The IAS 12 proposal would create a “probability-weighted expected outcome approach” to accounting for an uncertain tax postion. Under it, whatever the probability of tax position not being upheld, a reserve equal to that probability must be created on the books. For instance, a 60 percent chance of a position not being sustained would trigger the creation of a reserve equal to 60 percent of the value of the asserted benefit to cover the eventuality of its being disallowed. This could create one of the biggest problems for preparers, PwC said in an April 17 webcast on the issue (5 APPR 415, 5/1/09).
Many commenters said the IAS proposed approach would require the calculation of too many outcomes, each of which would have only a remote chance of occurring.
IHG said it “strongly” disagrees with the IAS 12 uncertain-tax proposal. “Our primary concern is that the proposed methodology would result in the recognition of liabilities for items which are considered to be remote, or indeed some level of benefit for items which are highly unlikely to materialize. The proposed methodology, which does not adopt the two-stage recognition and measurement approach of FIN 48, therefore introduces a burden of quantifying many more positions than under both the current standard and FIN 48.”
“For this reason we would recommend the introduction of a reasonable threshold to eliminate any requirement to assess outcomes in respect of highly certain or highly uncertain items, or alternatively the retention of the current methodology which permits an alternative 'best estimate' approach,” IHG said.
Tax Executives Institute said Aug. 7 the probability-weighted approach “would be difficult to interpret and apply consistently. Assigning a probability to each possible position would require filers to speculate about what position a tax authority will take and how the authority will support that position.
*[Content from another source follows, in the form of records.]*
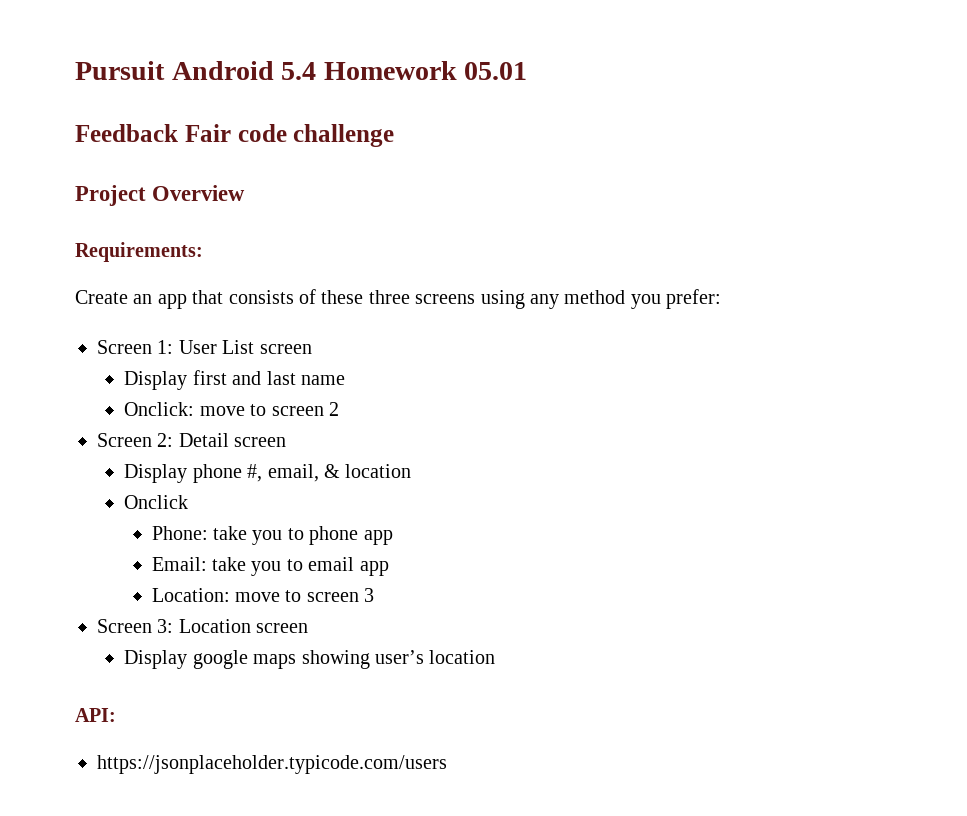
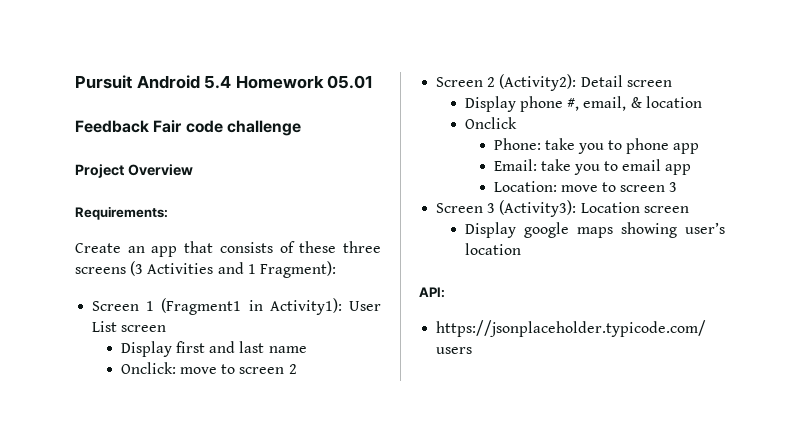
- Create an app that consists of these three screens using any method you prefer:
- Screen 1: User List screen
+ Create an app that consists of these three screens (3 Activities and 1 Fragment):
+ Screen 1 (Fragment1 in Activity1): User List screen
- Screen 2: Detail screen
+ Screen 2 (Activity2): Detail screen
- Screen 3: Location screen
+ Screen 3 (Activity3): Location screen

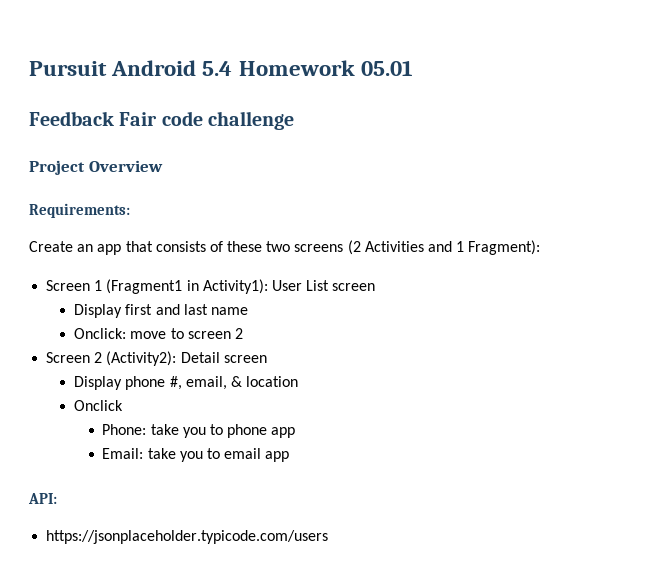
- Create an app that consists of these three screens (3 Activities and 1 Fragment):
+ Create an app that consists of these two screens (2 Activities and 1 Fragment):
- Location: move to screen 3
- Screen 3 (Activity3): Location screen
- Display google maps showing user’s location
Because the tax law is by no means black and white, many issues, such as transfer pricing, can yield multiple outcomes.”
“Assigning a probability to each possible outcome and then weighing each outcome using that probability would force issuers to include even the most unlikely outcomes in their calculations, often resulting in [uncertain tax position] reserves being overstated,” TEI said. “Furthermore, because the approach does not permit an entity to reserve for an amount representing actual settlement outcomes, it would by definition always be an incorrect estimate.”
“TEI believes the approach of FIN 48 is preferable because it does not require a company to estimate probabilities on positions that have a remote possibility of materializing,” the organization's comments said. “Further, the absence of a recognition threshold (as proposed in the Exposure Draft) would result in potential inaccuracies by requiring companies to recognize tax benefits that are highly uncertain or even for those for which no or only meager authority exists.”
While PwC said the IASB should offer guidance on accounting for uncertain tax positions, which the current standard lacks, it also said the basis for that accounting should reflect the likelihood of an obligation being paid or a tax payment being recovered. Remote contingencies should be ignored, PwC said.
Withdraw and Rethink
Overall, the bottom line consensus is that the IASB should withdraw the IAS 12 proposed changes and give it a thorough rethink.
“On balance, we are concerned about continuing developing the income tax standard on the basis of this [exposure draft],” the Federation of European Accountants said in its July 28 comments. “We suggest postponing the project to a future date at which time a more fundamental rethinking of accounting for income tax can be carried out rather than developing short-term solutions to improve IAS 12.”